──────── WORKING DATA ────────

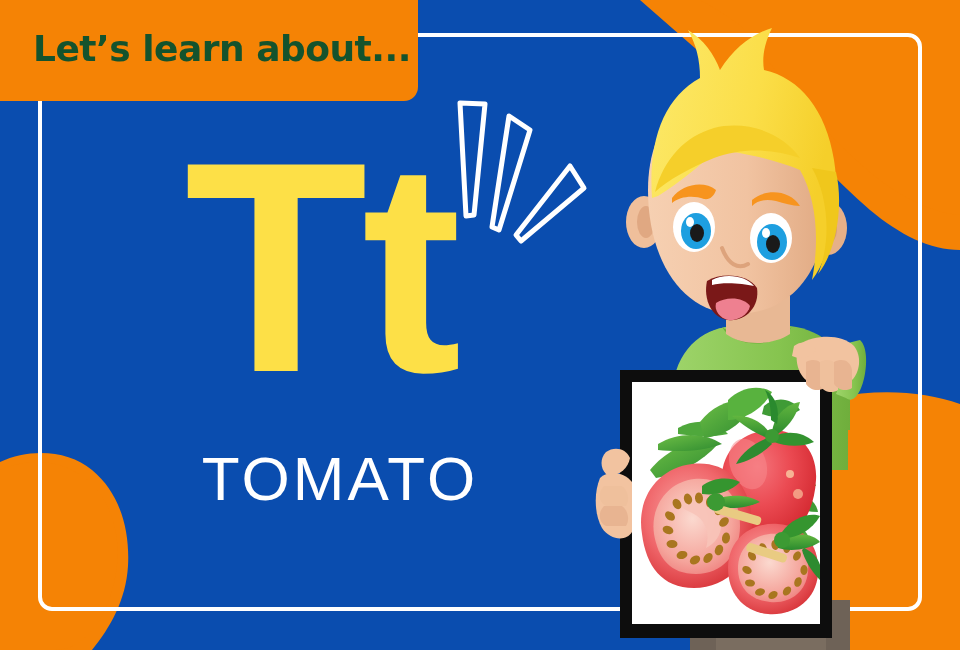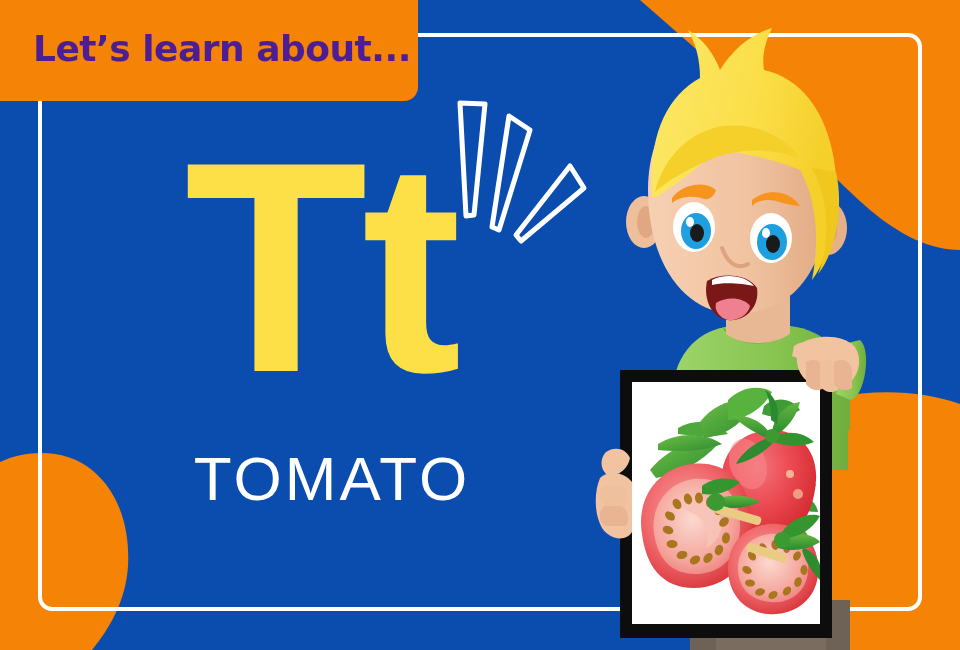--- a/index.html
+++ b/index.html
@@ -37,7 +37,7 @@
     display:flex;align-items:center;
   }
   #banner-label{
-    color:#4c1d95;
+    color:#14532d;
     font-size:36px;
     font-weight:bold;
     letter-spacing:-0.5px;

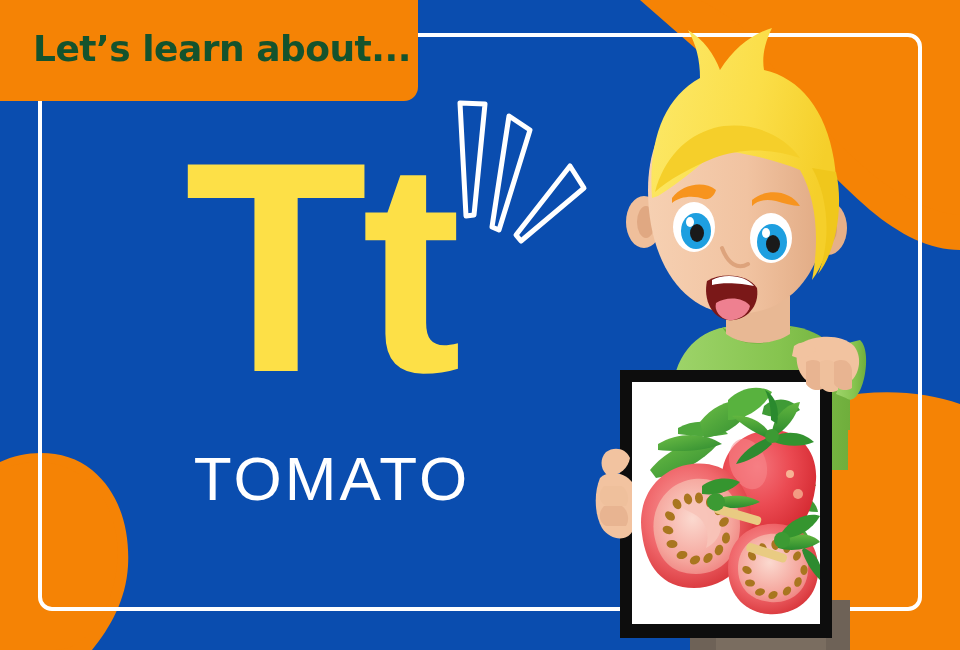--- a/index.html
+++ b/index.html
@@ -63,7 +63,7 @@
   }
   #word-label{
     position:absolute;
-    left:102px;top:443px;
+    left:110px;top:443px;
     width:460px;
     z-index:5;
     color:#FFFFFF;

────────

Output the data above in full. Skip every picture.

**OUTPUT FOR THIS EXERCISE**
--- a/index.html
+++ b/index.html
@@ -37,7 +37,7 @@
     display:flex;align-items:center;
   }
   #banner-label{
-    color:#4c1d95;
+    color:#14532d;
     font-size:36px;
     font-weight:bold;
     letter-spacing:-0.5px;

--- a/index.html
+++ b/index.html
@@ -63,7 +63,7 @@
   }
   #word-label{
     position:absolute;
-    left:102px;top:443px;
+    left:110px;top:443px;
     width:460px;
     z-index:5;
     color:#FFFFFF;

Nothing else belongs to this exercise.